2006—Publication of the IOM’s Emergency Medical Services: At the Crossroads report, which details the major problems facing EMS as it enters the 21st century. Congress establishes the Federal Interagency Committee on EMS (FICEMS). The Pandemic and All Hazards Preparedness Act (PAHPA) becomes law, creating the Office of the Assistant Secretary for Preparedness and Response (ASPR) within the Department of Health and Human Services.
2007—Virginia Tech senior Seung-Hui Cho kills 32 in what was then the deadliest mass shooting by a single gunman in U.S. history. The NREMT begins offering computer-based testing.
2008—The National EMS Advisory Council (NEMSAC) first meets. DHS unveils the first National Response Framework. An AHA advisory statement formally embraces compression-only CPR.

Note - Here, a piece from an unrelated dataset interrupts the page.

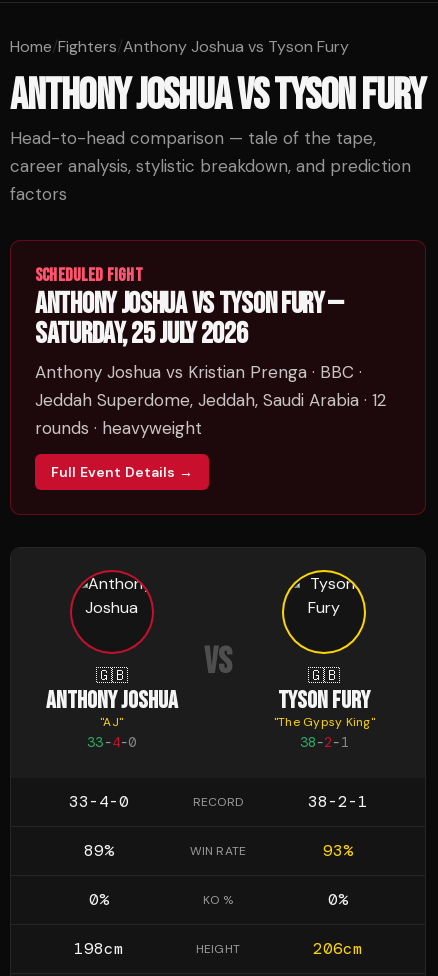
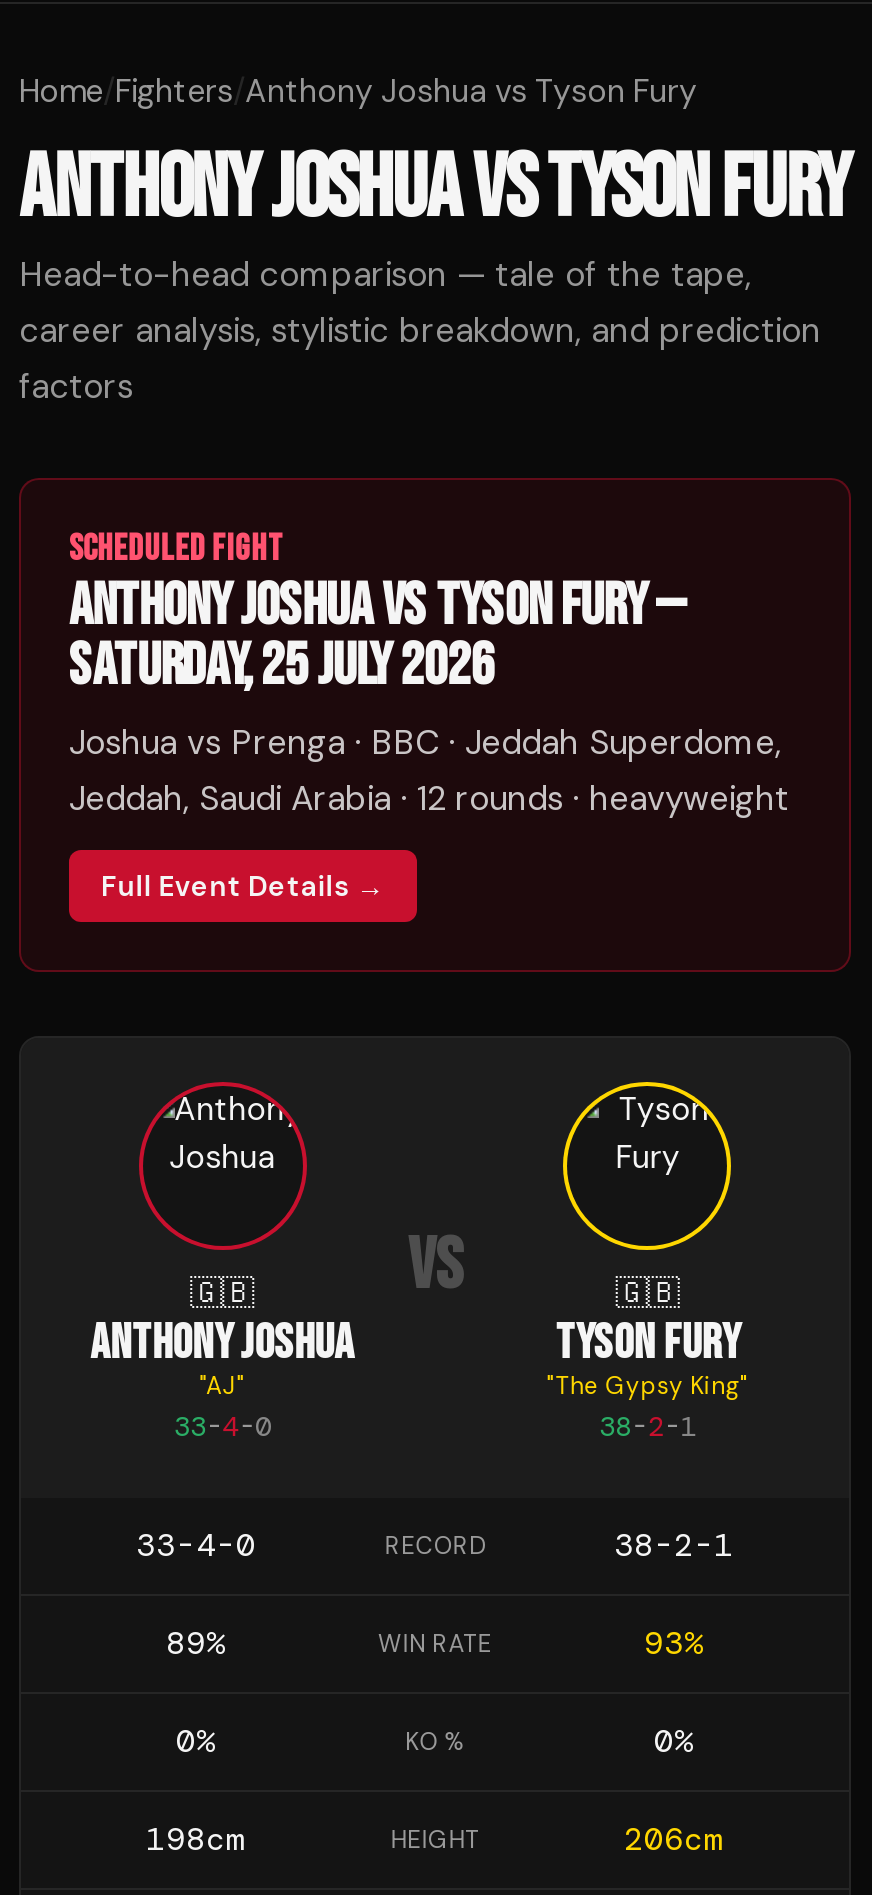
- Anthony Joshua vs Kristian Prenga · BBC ·
- Jeddah Superdome, Jeddah, Saudi Arabia · 12
- rounds · heavyweight
+ Joshua vs Prenga · BBC · Jeddah Superdome,
+ Jeddah, Saudi Arabia · 12 rounds · heavyweight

2009—Release of the National EMS Education Standards. Early community paramedic pilot and prototype programs begin. Pandemic influenza caused by a new strain of H1N1 kills an estimated 150,000 people worldwide. The NTSB issues 19 new recommendations for HEMS safety. EMS World and the NAEMT establish the National EMS Awards of Excellence.
2010—The Affordable Care Act is signed into law. The AHA’s new CPR/ECC guidelines reorder the traditional ABCs to start compressions first. NAEMT initiates EMS On the Hill Day. The National Volunteer Fire Council establishes an EMS section. NASEMSO votes to require national accreditation for paramedic education programs.
2011—U.S. forces kill top terrorist Osama bin Laden, whose al Qaeda organization carried out the 9/11 attacks. NAEMT debuts its EMS Safety course.
2012—Congress allocates the key D Block segment of the broadcast spectrum to public safety, clearing the way for FirstNet. Superstorm Sandy hits the Northeast, causing flooding in New York City. The first community paramedic program graduates are certified in Minnesota. Rough beginning of the current opioid epidemic.
2013—The mobile integrated healthcare concept leaps forward as CMS Innovation grants help fund proof-of-concept programs in Reno and elsewhere; state-sanctioned pilot projects begin in Maine; and pioneering Texas service MedStar EMS changes its name to MedStar Mobile Healthcare. The Strategy for a National EMS Culture of Safety is published, culminating a three-year effort. The NFPA 1917 ambulance standard is released.
2014—An outbreak of Ebola virus disease in West Africa becomes history’s deadliest, officially killing 11,310 (thought by WHO to be an underestimate), and eventually spreads to the United States, infecting three healthcare workers. The EMS Compass performance measures project begins. The U.S.’ first mobile stroke unit debuts in Houston.
2016—EMS Agenda 2050 development begins. A mass shooting at Orlando’s Pulse nightclub kills 49, becoming (for a year) the deadliest in U.S. history. The Commission on Accreditation of Ambulance Services releases its ground vehicle standard, GVS 1. The EMS 3.0 effort gets underway.
2017—A gunman firing from a hotel at Las Vegas’ Route 91 Harvest Festival kills 58, surpassing the toll of last year’s Pulse shooting. Anthem BlueCross BlueShield announces it will reimburse ambulance care without transport.